Entries taken from a collection
= Beginning of Section =
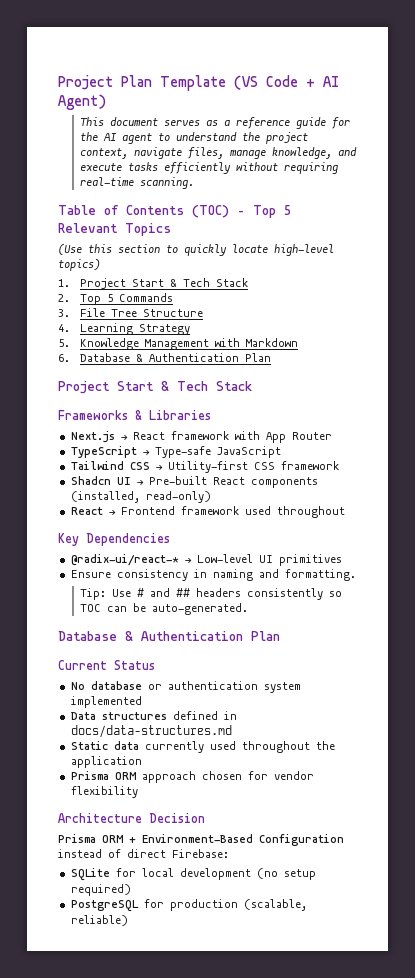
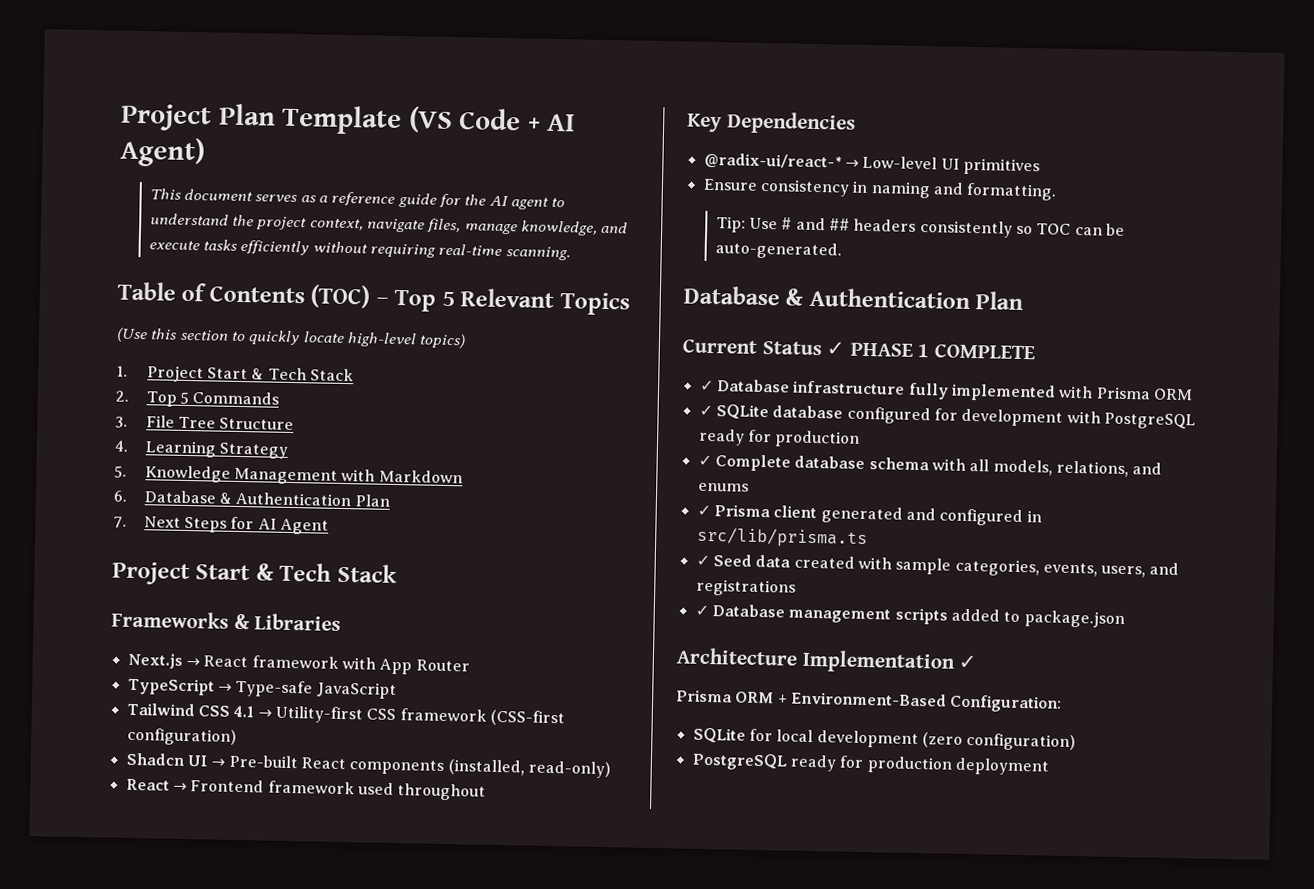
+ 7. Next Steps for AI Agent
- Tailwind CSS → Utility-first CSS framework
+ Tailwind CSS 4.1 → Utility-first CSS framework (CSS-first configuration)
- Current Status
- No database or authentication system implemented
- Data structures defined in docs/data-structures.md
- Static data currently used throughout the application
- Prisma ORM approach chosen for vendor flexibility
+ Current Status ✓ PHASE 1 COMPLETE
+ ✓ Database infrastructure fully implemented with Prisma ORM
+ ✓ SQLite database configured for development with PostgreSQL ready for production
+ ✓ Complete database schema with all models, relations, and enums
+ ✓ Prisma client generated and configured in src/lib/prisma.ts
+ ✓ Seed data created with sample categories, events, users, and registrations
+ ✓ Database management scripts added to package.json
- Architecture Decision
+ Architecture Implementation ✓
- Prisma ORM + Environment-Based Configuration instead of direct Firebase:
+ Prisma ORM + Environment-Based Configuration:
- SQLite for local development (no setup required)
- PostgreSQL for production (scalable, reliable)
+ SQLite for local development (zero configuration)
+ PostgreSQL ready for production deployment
= End of Section =
▸ **The problem**:
Could you give all of the data again exactly as written, omitting any pictures?

▸ **Answer box**:
+ 7. Next Steps for AI Agent
- Tailwind CSS → Utility-first CSS framework
+ Tailwind CSS 4.1 → Utility-first CSS framework (CSS-first configuration)
- Current Status
- No database or authentication system implemented
- Data structures defined in docs/data-structures.md
- Static data currently used throughout the application
- Prisma ORM approach chosen for vendor flexibility
+ Current Status ✓ PHASE 1 COMPLETE
+ ✓ Database infrastructure fully implemented with Prisma ORM
+ ✓ SQLite database configured for development with PostgreSQL ready for production
+ ✓ Complete database schema with all models, relations, and enums
+ ✓ Prisma client generated and configured in src/lib/prisma.ts
+ ✓ Seed data created with sample categories, events, users, and registrations
+ ✓ Database management scripts added to package.json
- Architecture Decision
+ Architecture Implementation ✓
- Prisma ORM + Environment-Based Configuration instead of direct Firebase:
+ Prisma ORM + Environment-Based Configuration:
- SQLite for local development (no setup required)
- PostgreSQL for production (scalable, reliable)
+ SQLite for local development (zero configuration)
+ PostgreSQL ready for production deployment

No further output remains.